▶ [ASSIGNMENT] With the pictures left out, restate exactly the part below that opens with the line containing "[704,443,753,456] them. ->" and closes with the line containing "(56, 601) none".

Segment Start: RECORDS FOR THIS EXERCISE

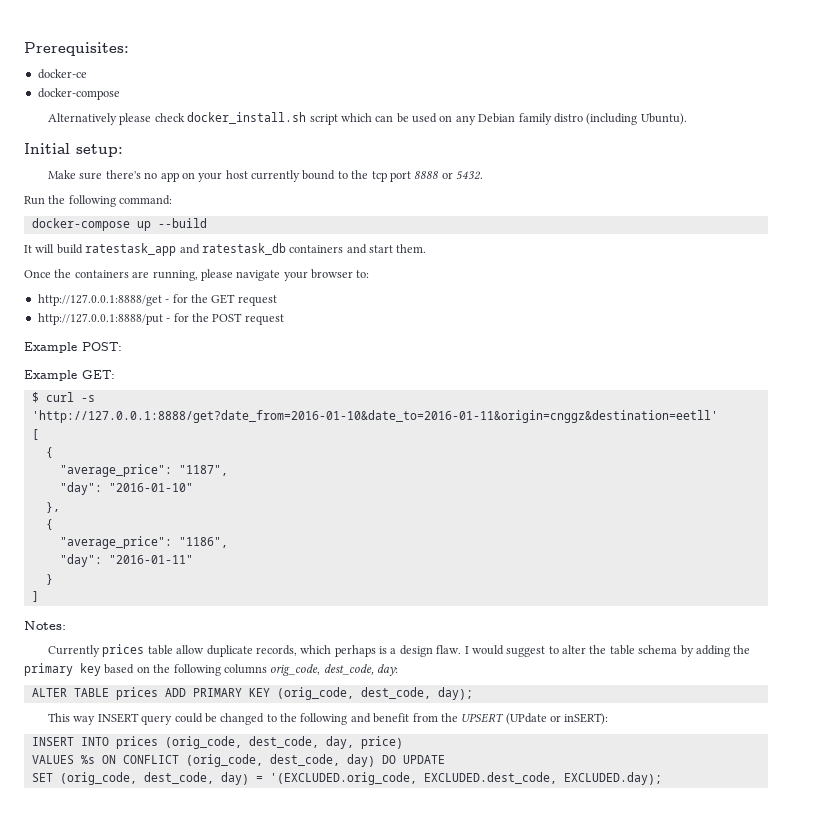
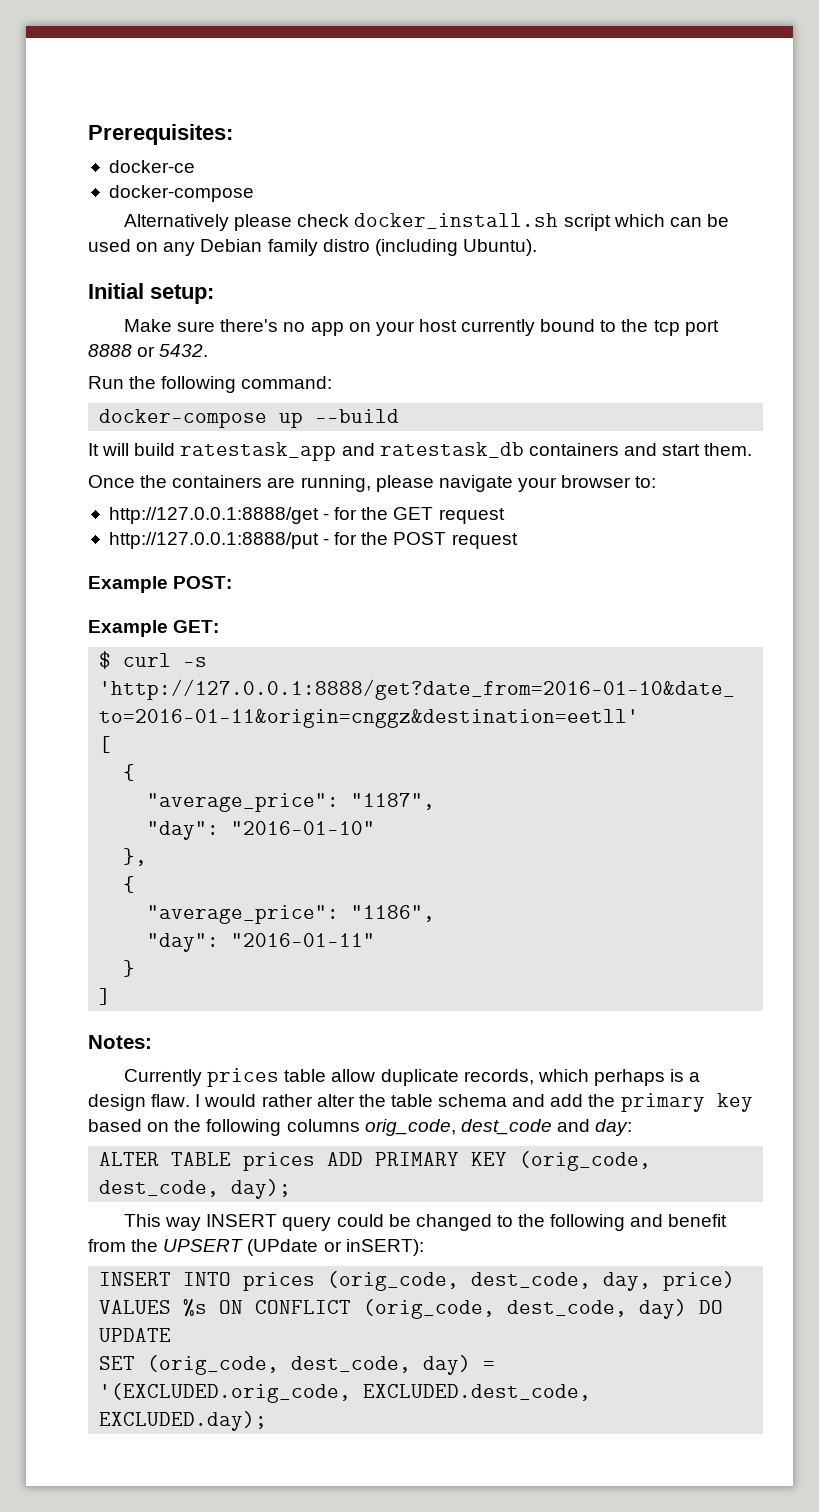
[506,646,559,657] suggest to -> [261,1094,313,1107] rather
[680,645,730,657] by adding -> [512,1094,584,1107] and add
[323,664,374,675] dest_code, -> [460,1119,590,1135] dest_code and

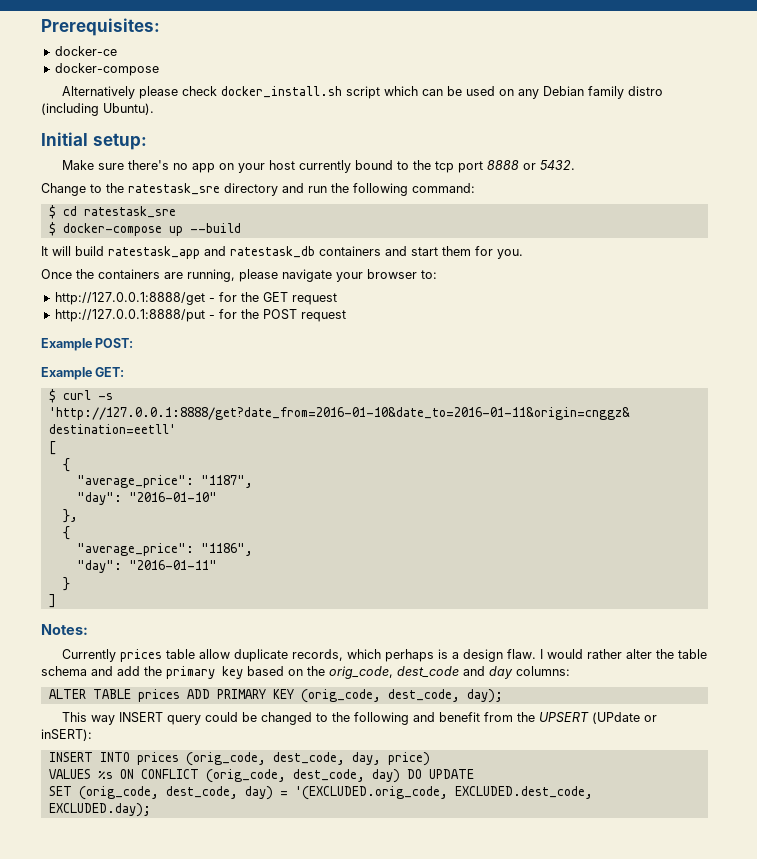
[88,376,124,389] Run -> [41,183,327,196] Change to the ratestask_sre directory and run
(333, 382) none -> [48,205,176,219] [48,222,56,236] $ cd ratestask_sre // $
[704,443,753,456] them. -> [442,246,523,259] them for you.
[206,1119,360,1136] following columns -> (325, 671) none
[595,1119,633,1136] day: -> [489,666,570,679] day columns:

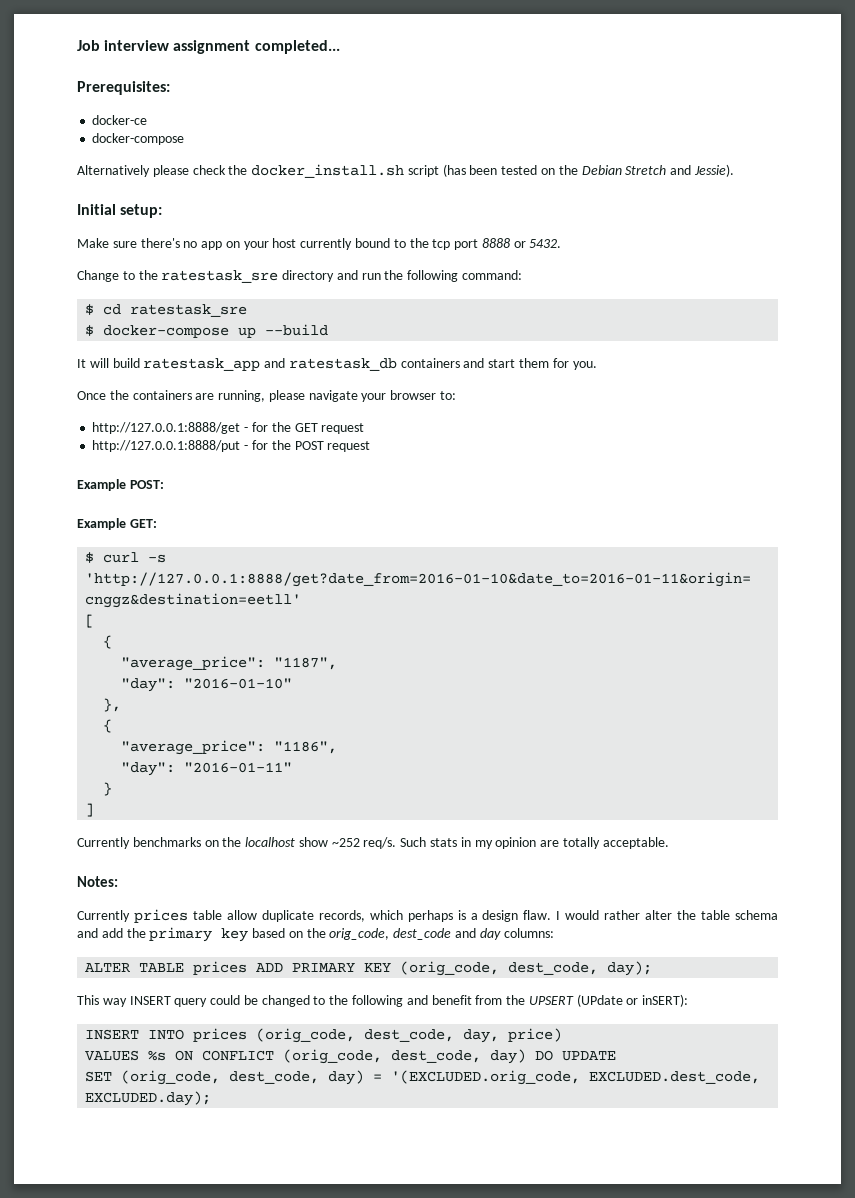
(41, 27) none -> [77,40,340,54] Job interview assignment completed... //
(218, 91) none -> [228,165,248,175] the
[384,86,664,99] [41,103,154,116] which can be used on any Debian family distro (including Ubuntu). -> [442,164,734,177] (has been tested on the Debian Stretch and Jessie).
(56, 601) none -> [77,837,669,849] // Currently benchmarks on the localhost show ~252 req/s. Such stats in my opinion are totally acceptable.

Segment End: RECORDS FOR THIS EXERCISE
Segment Start: RECORDS FOR THIS EXERCISE

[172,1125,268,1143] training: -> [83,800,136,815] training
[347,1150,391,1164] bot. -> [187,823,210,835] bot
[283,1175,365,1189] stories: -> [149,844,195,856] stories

Segment End: RECORDS FOR THIS EXERCISE

▶ [RESULT]
[704,443,753,456] them. -> [442,246,523,259] them for you.
[206,1119,360,1136] following columns -> (325, 671) none
[595,1119,633,1136] day: -> [489,666,570,679] day columns:

(41, 27) none -> [77,40,340,54] Job interview assignment completed... //
(218, 91) none -> [228,165,248,175] the
[384,86,664,99] [41,103,154,116] which can be used on any Debian family distro (including Ubuntu). -> [442,164,734,177] (has been tested on the Debian Stretch and Jessie).
(56, 601) none -> [77,837,669,849] // Currently benchmarks on the localhost show ~252 req/s. Such stats in my opinion are totally acceptable.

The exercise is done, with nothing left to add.